= Input data =
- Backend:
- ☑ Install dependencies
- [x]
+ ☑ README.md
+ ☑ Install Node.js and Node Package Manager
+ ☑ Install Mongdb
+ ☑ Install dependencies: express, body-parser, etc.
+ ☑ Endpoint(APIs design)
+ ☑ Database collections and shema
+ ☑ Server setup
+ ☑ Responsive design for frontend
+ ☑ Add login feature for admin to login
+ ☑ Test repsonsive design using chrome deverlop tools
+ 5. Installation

==

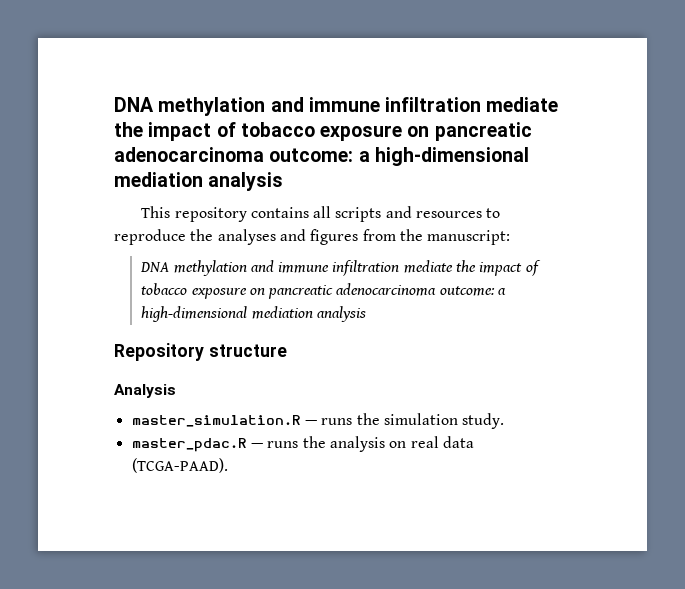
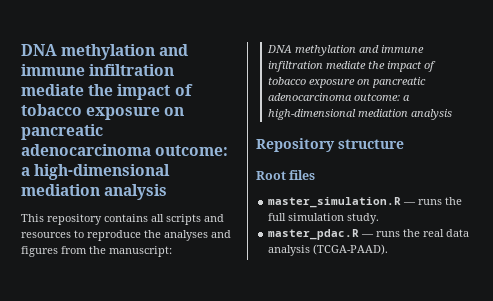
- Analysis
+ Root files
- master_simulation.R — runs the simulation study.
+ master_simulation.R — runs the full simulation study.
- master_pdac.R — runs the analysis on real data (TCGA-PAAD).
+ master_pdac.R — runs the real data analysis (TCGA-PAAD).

==

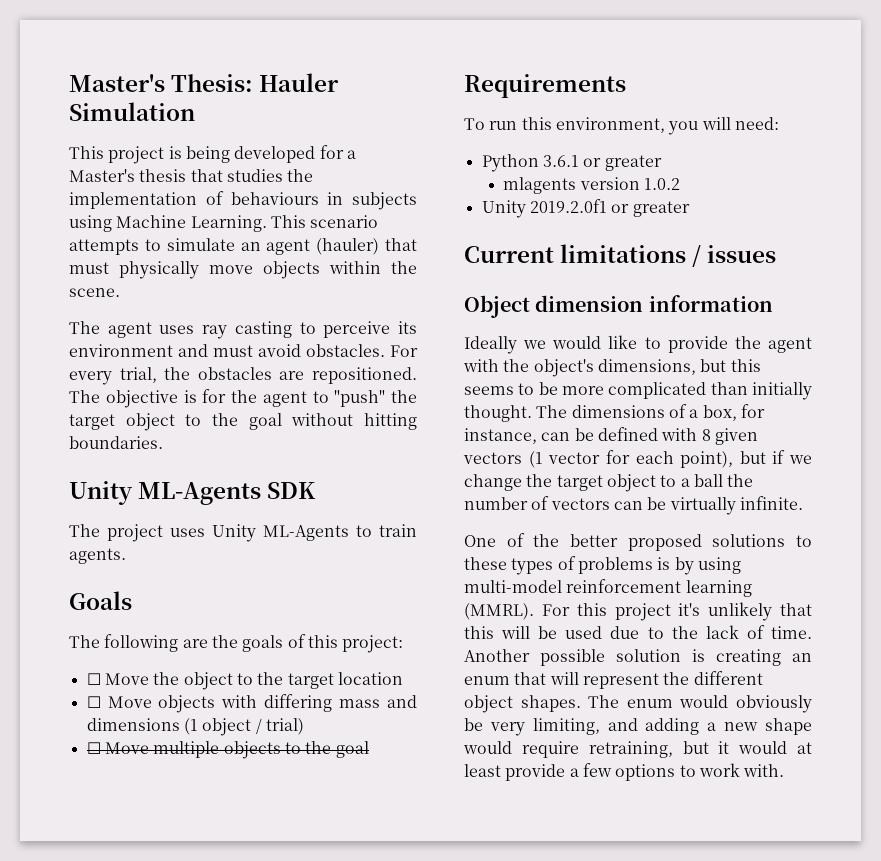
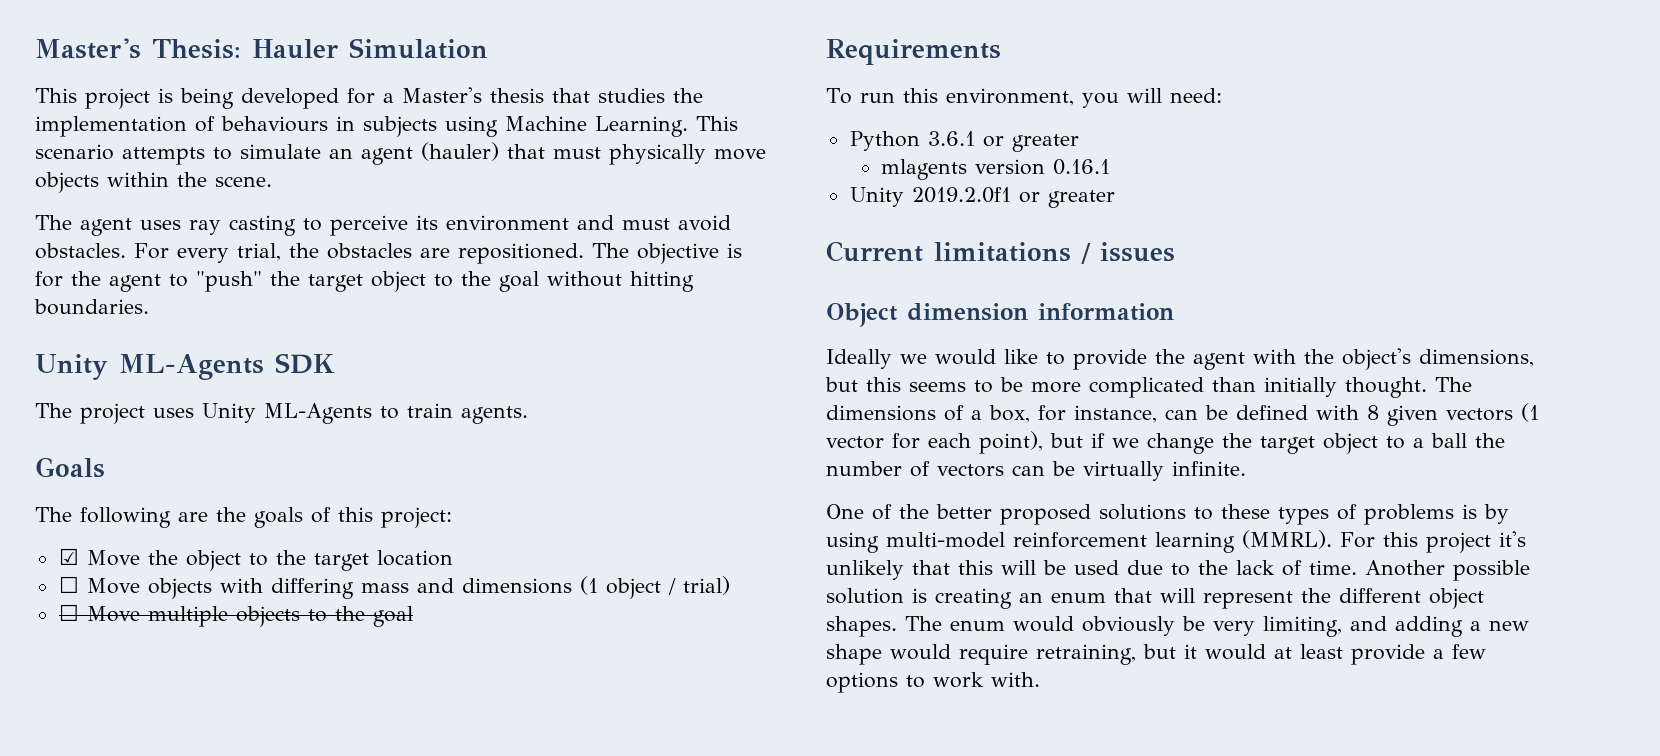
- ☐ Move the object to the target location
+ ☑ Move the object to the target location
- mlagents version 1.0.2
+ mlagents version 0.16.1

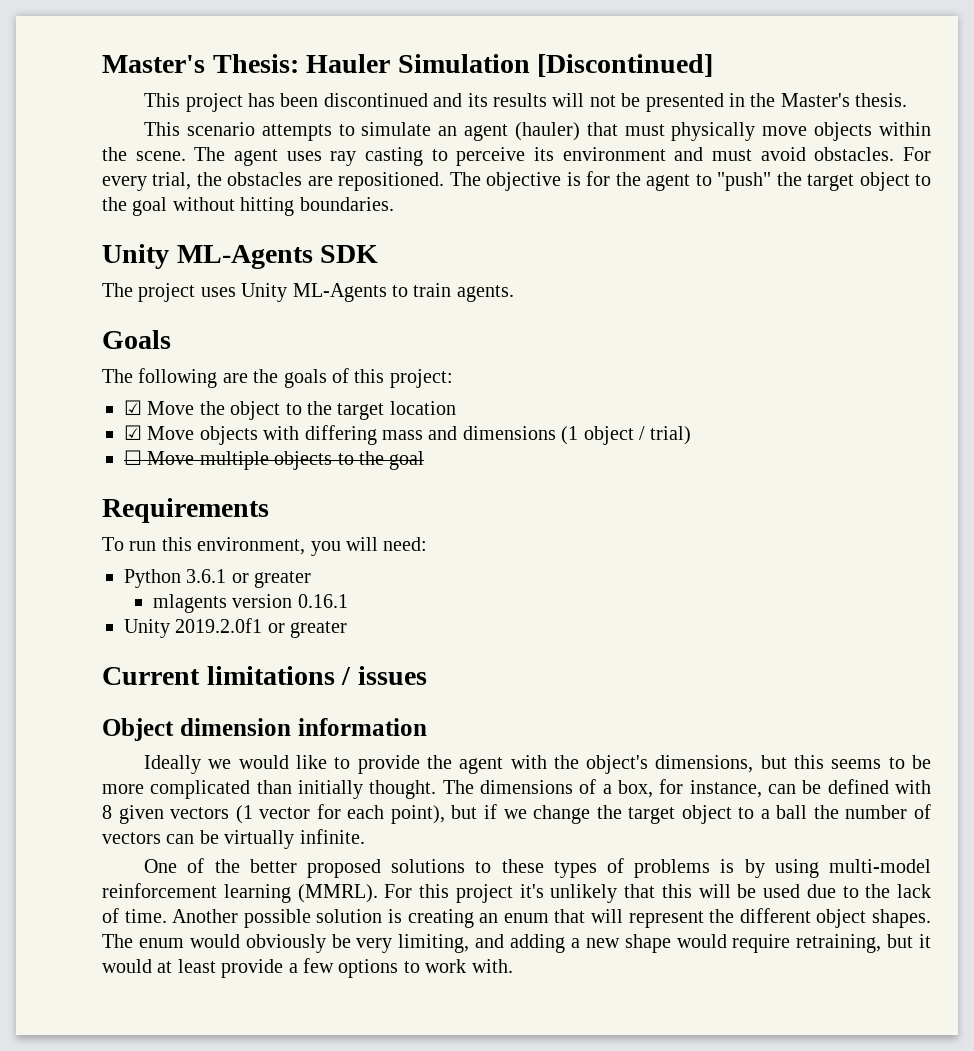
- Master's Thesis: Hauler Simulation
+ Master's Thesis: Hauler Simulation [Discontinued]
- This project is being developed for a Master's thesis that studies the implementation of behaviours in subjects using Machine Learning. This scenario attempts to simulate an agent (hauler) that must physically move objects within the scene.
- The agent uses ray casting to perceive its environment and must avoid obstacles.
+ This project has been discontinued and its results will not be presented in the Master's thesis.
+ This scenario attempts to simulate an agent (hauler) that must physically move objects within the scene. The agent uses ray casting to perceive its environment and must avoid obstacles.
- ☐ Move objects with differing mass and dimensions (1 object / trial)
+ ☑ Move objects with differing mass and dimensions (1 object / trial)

= Assignment =
Please output the lines of the listing above that fall in the stretch from the one with "- This project" through the one with "the Master's thesis.", exactly and only those.

= Response to the exercise =
- This project is being developed for a Master's thesis that studies the implementation of behaviours in subjects using Machine Learning. This scenario attempts to simulate an agent (hauler) that must physically move objects within the scene.
- The agent uses ray casting to perceive its environment and must avoid obstacles.
+ This project has been discontinued and its results will not be presented in the Master's thesis.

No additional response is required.